[Records supplied Boundary: Start]
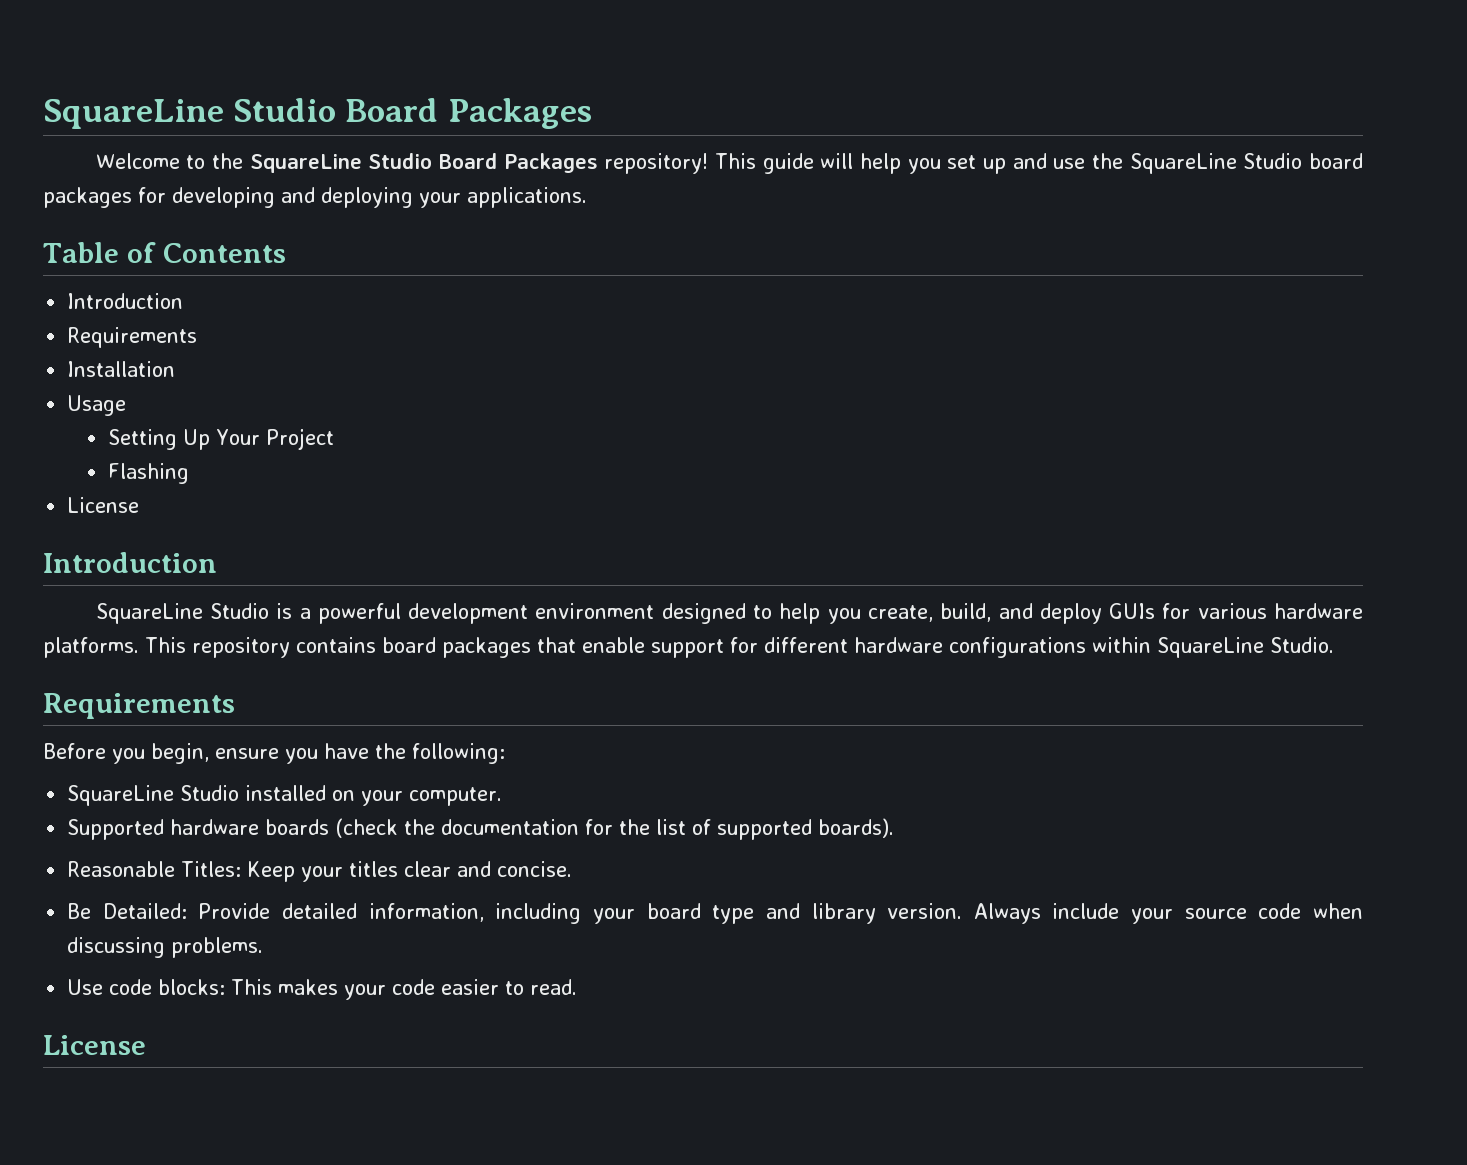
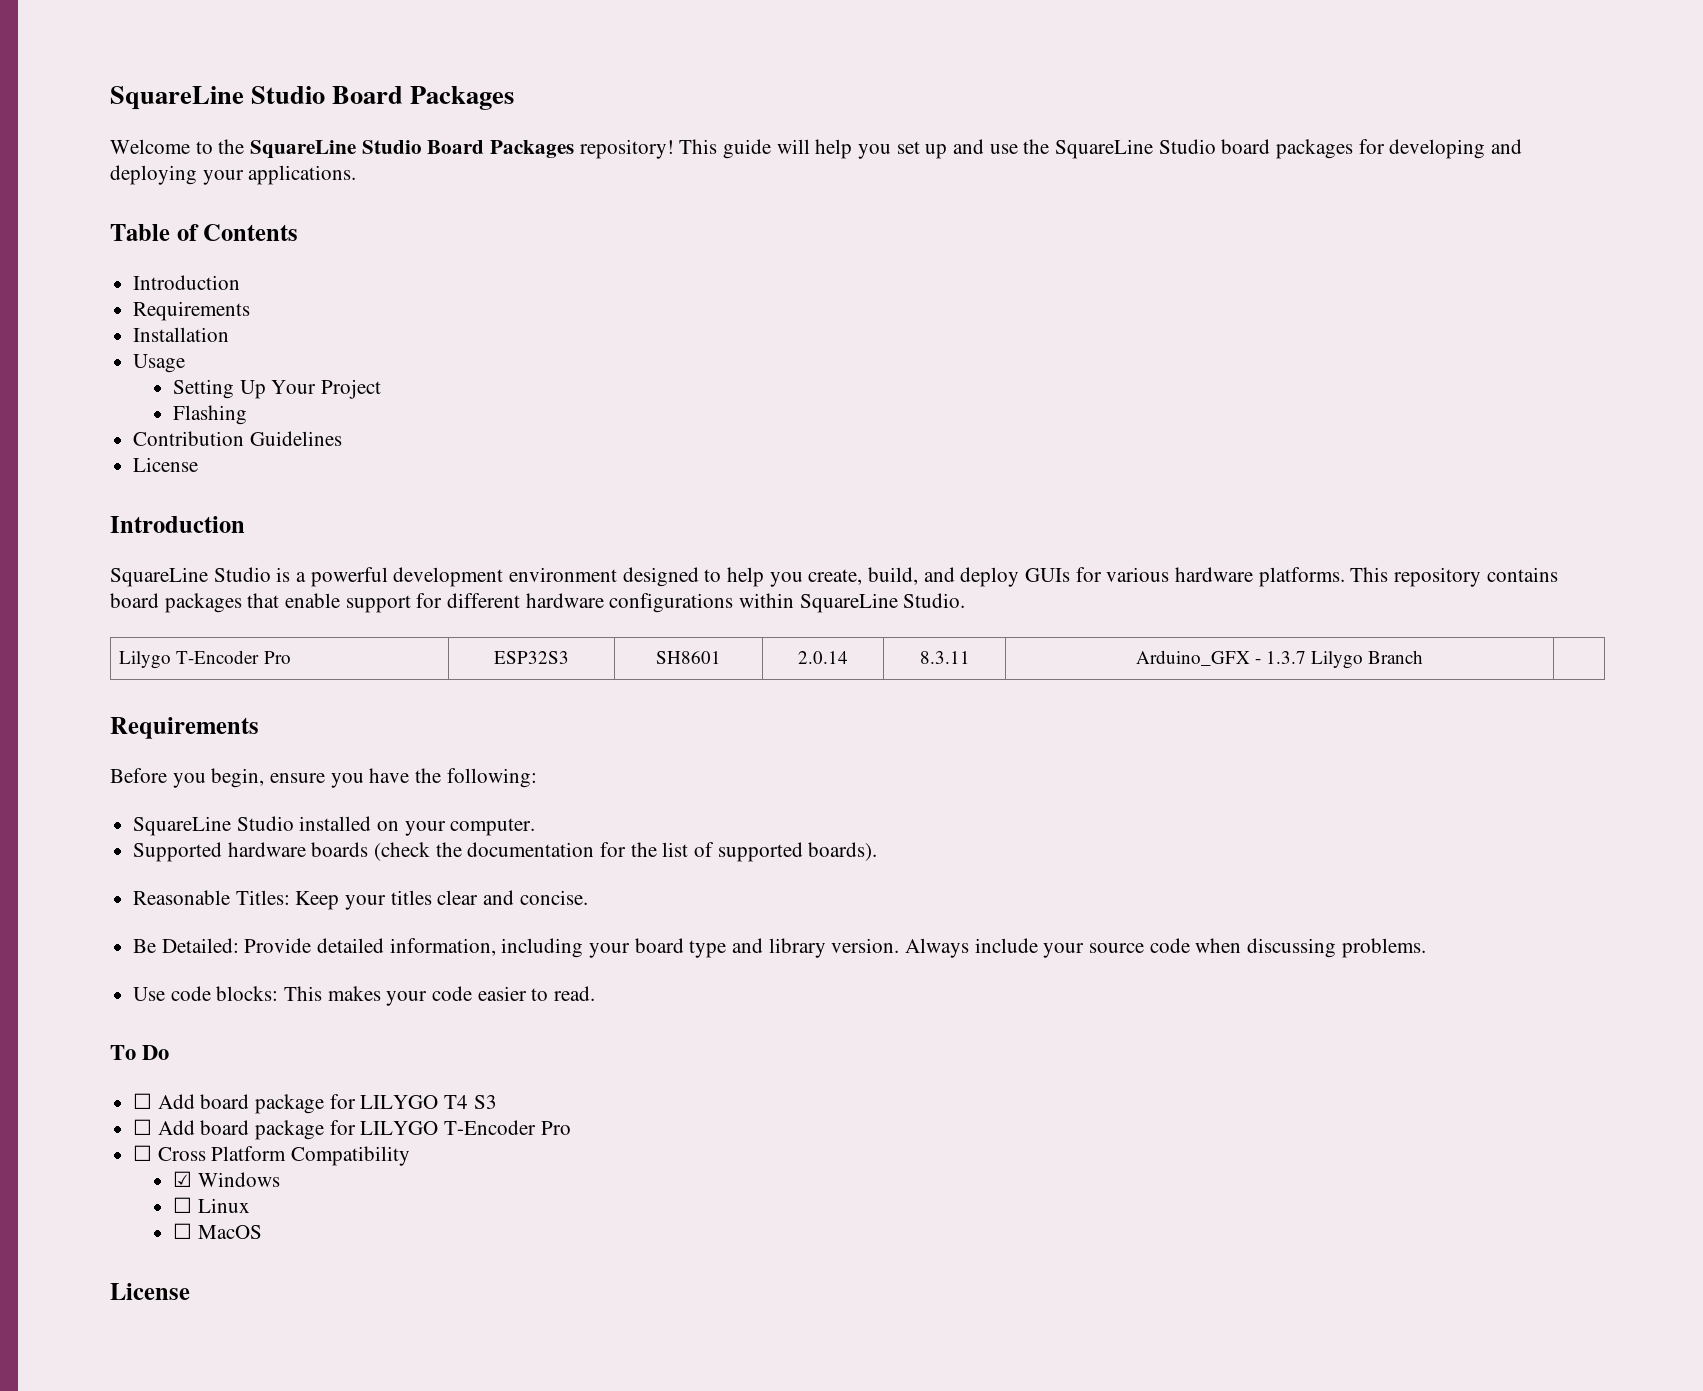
+ Contribution Guidelines
+ Lilygo T-Encoder Pro | ESP32S3 | SH8601 | 2.0.14 | 8.3.11 | Arduino_GFX - 1.3.7 Lilygo Branch |
+ To Do
+ ☐ Add board package for LILYGO T4 S3
+ ☐ Add board package for LILYGO T-Encoder Pro
+ ☐ Cross Platform Compatibility
+ ☑ Windows
+ ☐ Linux
+ ☐ MacOS

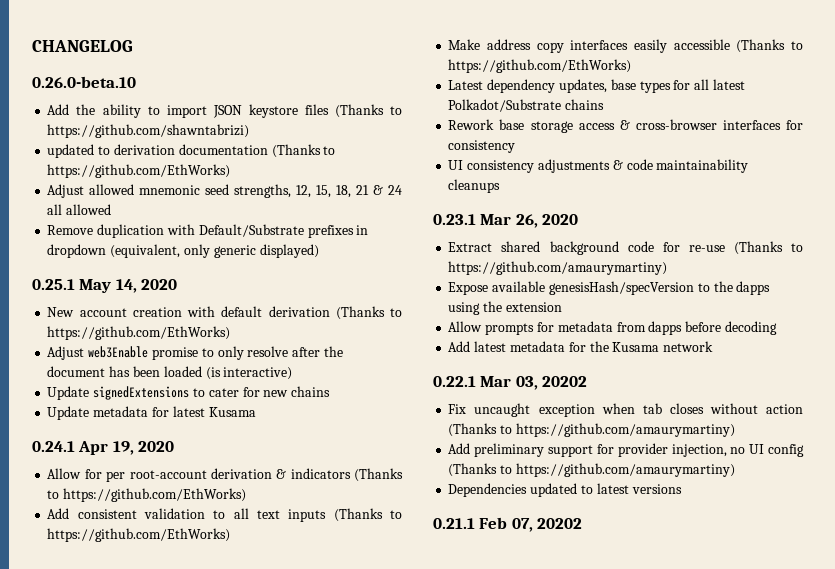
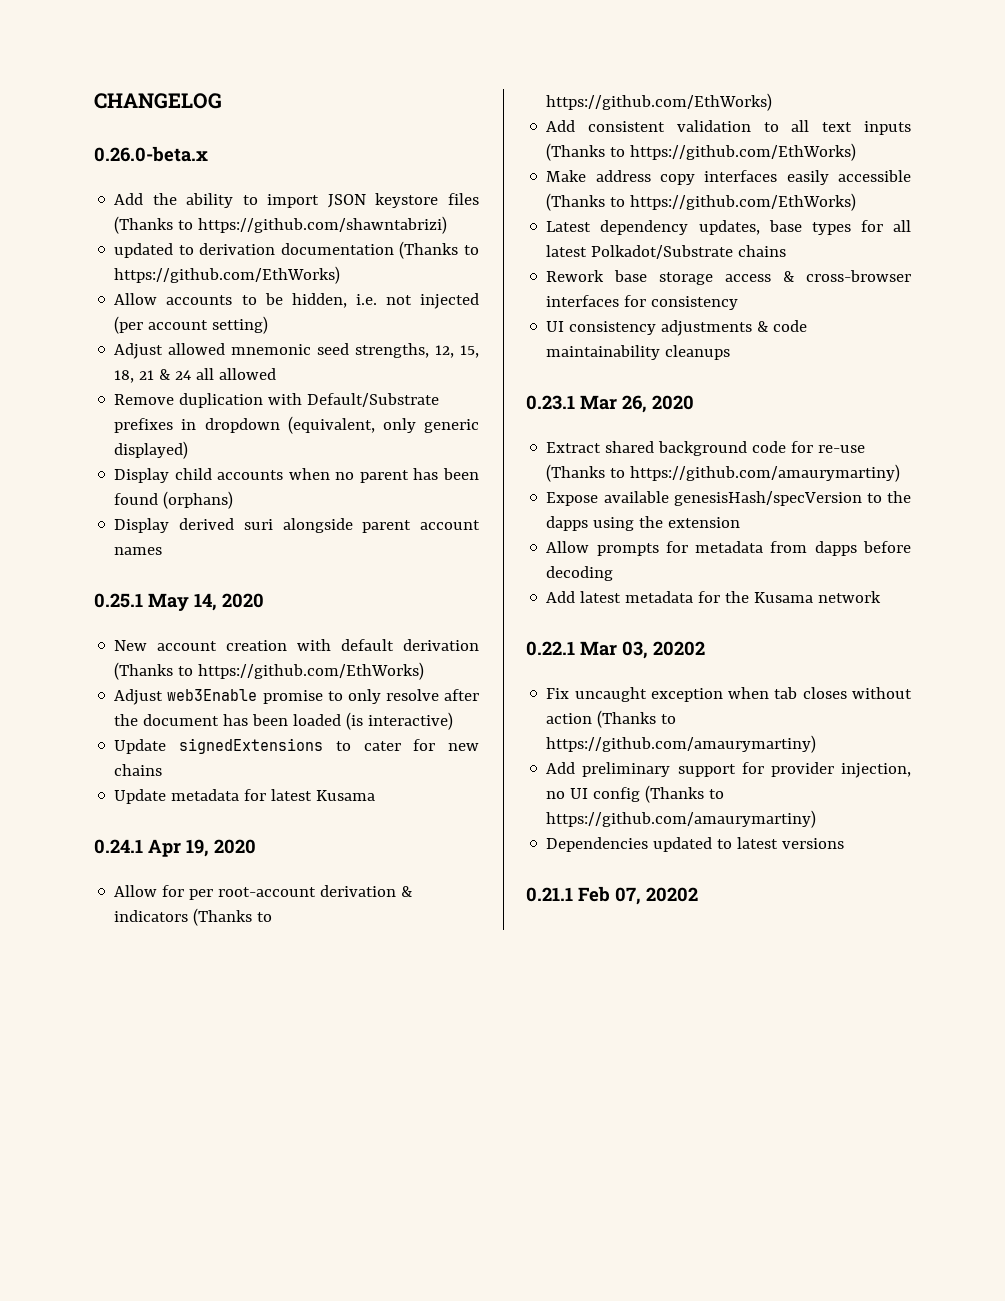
- 0.26.0-beta.10
+ 0.26.0-beta.x
+ Allow accounts to be hidden, i.e. not injected (per account setting)
+ Display child accounts when no parent has been found (orphans)
+ Display derived suri alongside parent account names

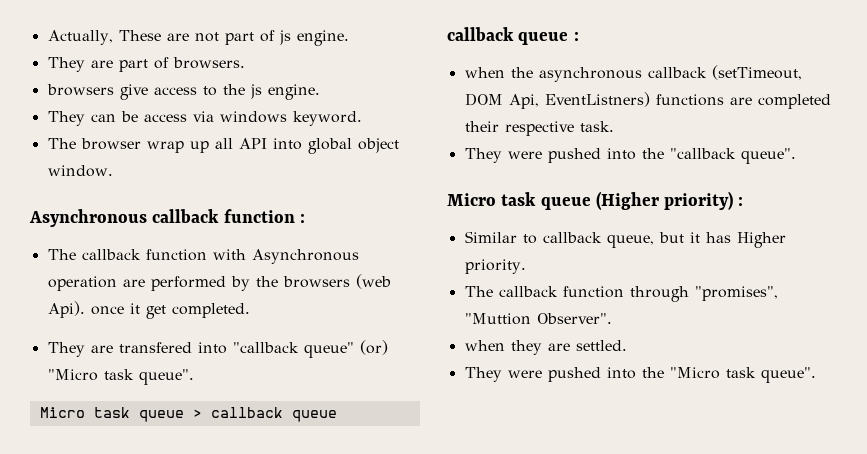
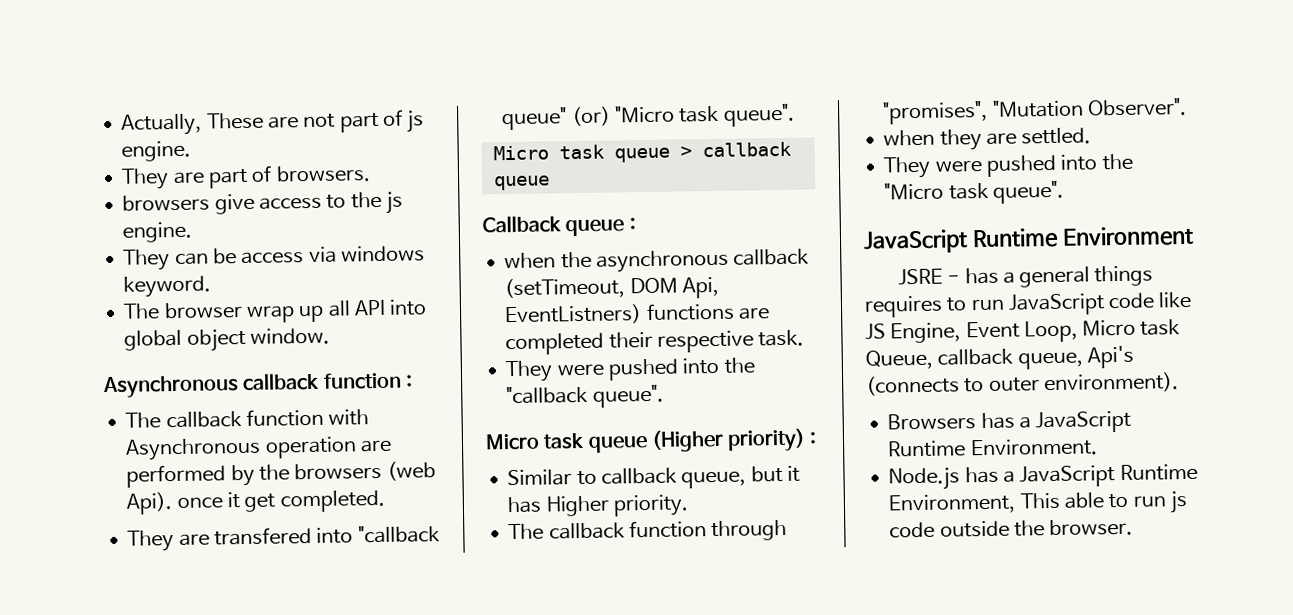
- callback queue :
+ Callback queue :
- The callback function through "promises", "Muttion Observer".
+ The callback function through "promises", "Mutation Observer".
+ JavaScript Runtime Environment
+ JSRE - has a general things requires to run JavaScript code like JS Engine, Event Loop, Micro task Queue, callback queue, Api's (connects to outer environment).
+ Browsers has a JavaScript Runtime Environment.
+ Node.js has a JavaScript Runtime Environment, This able to run js code outside the browser.

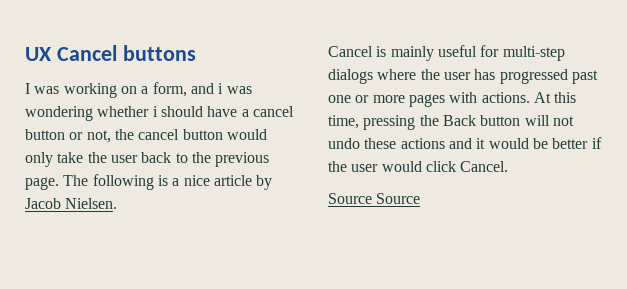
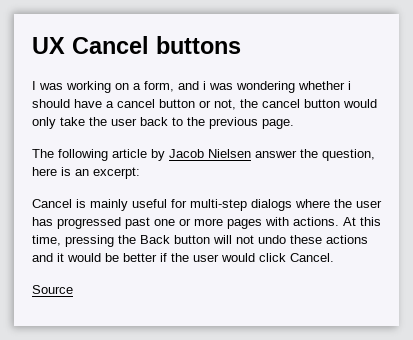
- I was working on a form, and i was wondering whether i should have a cancel button or not, the cancel button would only take the user back to the previous page. The following is a nice article by Jacob Nielsen.
+ I was working on a form, and i was wondering whether i should have a cancel button or not, the cancel button would only take the user back to the previous page.
+ The following article by Jacob Nielsen answer the question, here is an excerpt:
- Source Source
+ Source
[Records supplied Boundary: End]
(Exercise instructions)
All lines in the data that contain the word "working" should be copied.

(Problem solution)
- I was working on a form, and i was wondering whether i should have a cancel button or not, the cancel button would only take the user back to the previous page. The following is a nice article by Jacob Nielsen.
+ I was working on a form, and i was wondering whether i should have a cancel button or not, the cancel button would only take the user back to the previous page.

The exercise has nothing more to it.